You see, my journalists (you are supposed to be mine, you know, and to belong to us all--this is a glory and burden of your vocation), I am discouraged about the inaccuracy of words and the devaluing of language in our era. In fact, I am back to considering that marvelous William Stringfellow quote about the Powers and their manipulation of language, ending with "diversion and demoralization, and the violence of babel (including verbal inflation, libel, rhetorical wantonness, sophistry, jargon, incoherence, falsehood, and blasphemy.)" The media is, indeed, a "great power," one that appears to have wandered into strange paths of late.

Journalists, help us be a "more perfect union." Give us the gift of clarity. Don't base the news or the choice of what's news on your personal opinions. Avoid the trivial and the trifling. Ask the questions that burn to be asked. Never fawn.

Saturday, November 24, 2012

Finally, an explanation for what's wrong with government, academia, and The DaVinci Code

A re-post from 9/28/05: I stumbled on this one while hunting through the past and was surprised to realize how much this strange book influenced my writing at the time. I wonder if it's common for a nonfiction book to take such hold of a writer's imagination... And I can't say that it has happened since.

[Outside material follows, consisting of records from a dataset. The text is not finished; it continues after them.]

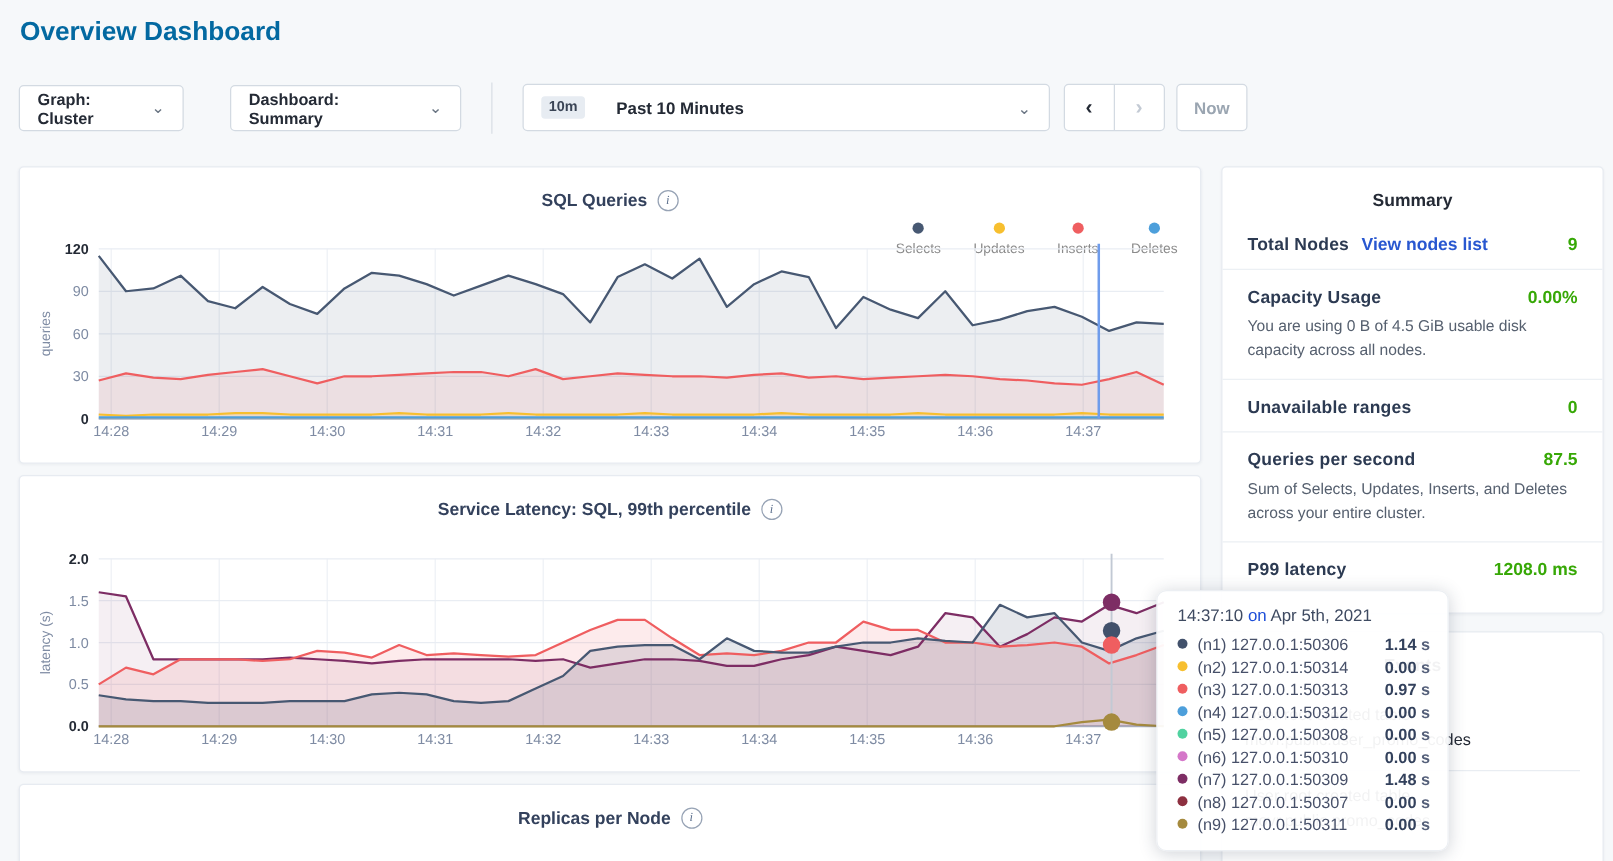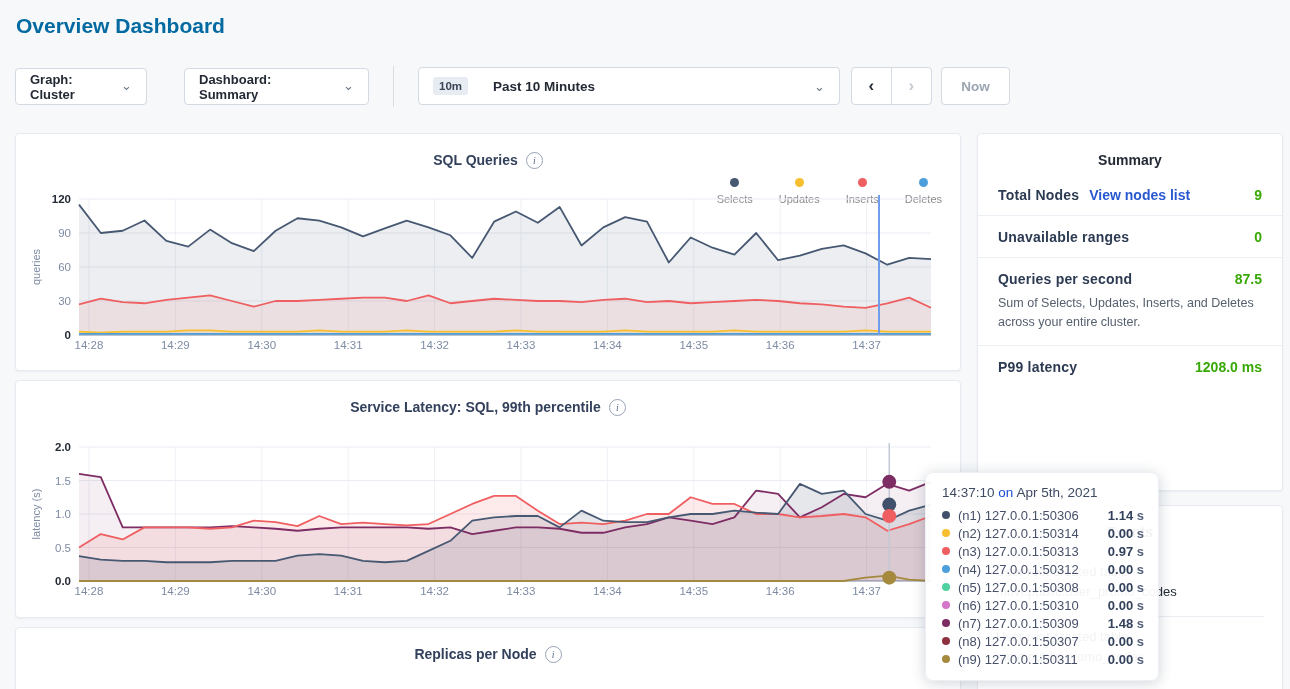--- a/index.html
+++ b/index.html
@@ -27,7 +27,7 @@
   .nav-cell { width:50%; display:flex; align-items:center; justify-content:center; font-size:17px; font-weight:700; cursor:pointer; }
   .nav-cell.prev { color:#242a35; border-right:1px solid #d3dae2; }
   .nav-cell.next { color:#c3cad4; }
-  .btn-now { position:absolute; left:941px; top:67px; width:69px; height:38px; justify-content:center;
+  .btn-now { position:absolute; left:941px; top:67px; width:57px; height:38px; justify-content:center;
              color:#9aa5b1; font-size:13.5px; }
 
   

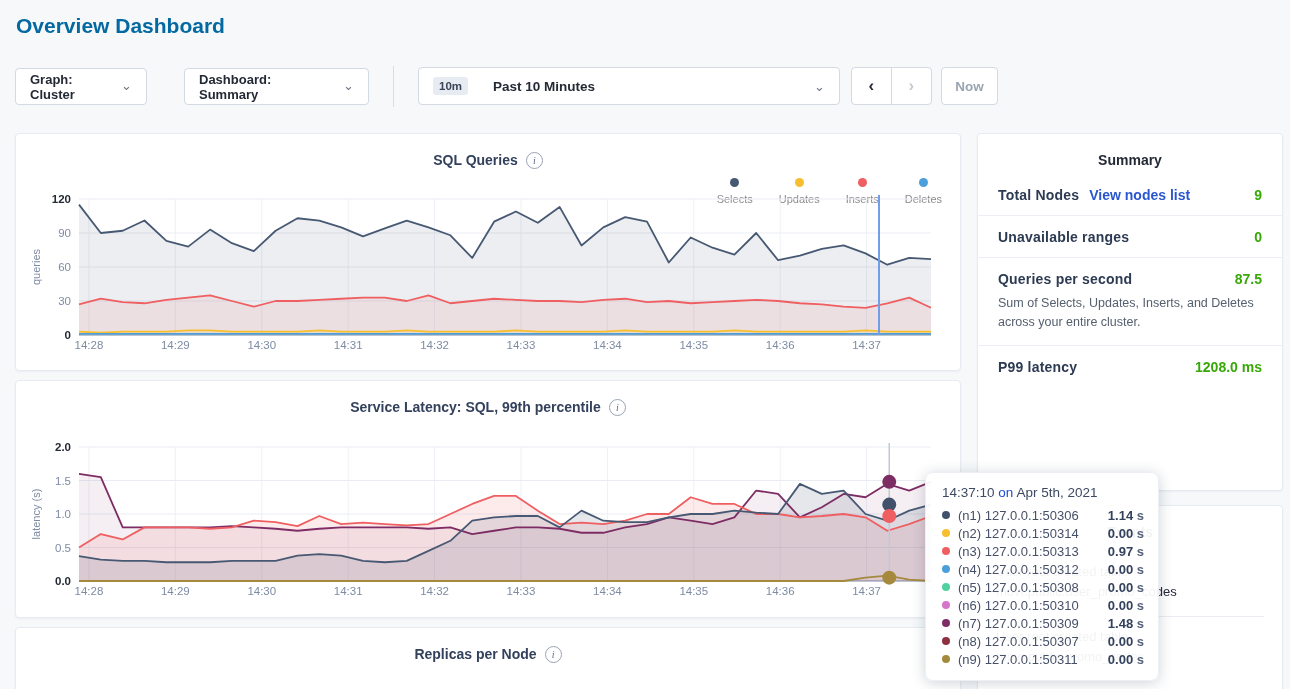--- a/index.html
+++ b/index.html
@@ -249,6 +249,13 @@
       </div>
       <div class="summary-row">
         <div class="summary-row-head">
+          <span class="summary-label">Capacity Usage</span>
+          <span class="summary-value">0.00%</span>
+        </div>
+        <div class="summary-desc">You are using 0 B of 4.5 GiB usable disk capacity across all nodes.</div>
+      </div>
+      <div class="summary-row">
+        <div class="summary-row-head">
           <span class="summary-label">Unavailable ranges</span>
           <span class="summary-value">0</span>
         </div>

Like everybody else, I've wondered why the world sometimes appears such a miscreant place, full of lies and badly written books and mean-spirited nonsense.

So I am glad to find the answer.

In a footnote to Powers, Weakness, and the Tabernacling of God, Marva Dawn cites one William Stringfellow's description of the tactics used by fallen powers and principalities: "denial of truth, doublespeak and overtalk, secrecy and boasts of expertise, surveillance and harassment, exaggeration and deception, cursing and conjuring, usurpation and absorption, diversion and demoralization, and the violence of babel (including verbal inflation, libel, rhetorical wantonness, sophistry, jargon, incoherence, falsehood, and blasphemy.)"

Think about it. Government and politico-speak. Academia and the glorification of the impenetrable. Bad but bestselling books.

All, all explained!

*******
Mysteries of life settled, I wonder if that Stringfellow was a relation of my beloved Mrs. Stringfellow, who taught me in first and second grades at University Terrace in Baton Rouge?

******
I should add that the Dawn book is a very curious one, suggesting that some of the ways we human beings see the world have changed far more radically that we commonly understand. "The Powers" have crept into my imagination and forced me to write several stories and poems, including "The Nesting Doll." 

Addendum: See Philippa Robbins' Red Riding Hood, Wolf, and Granny nesting dolls: here. They cover several posts... Thanks, Clive!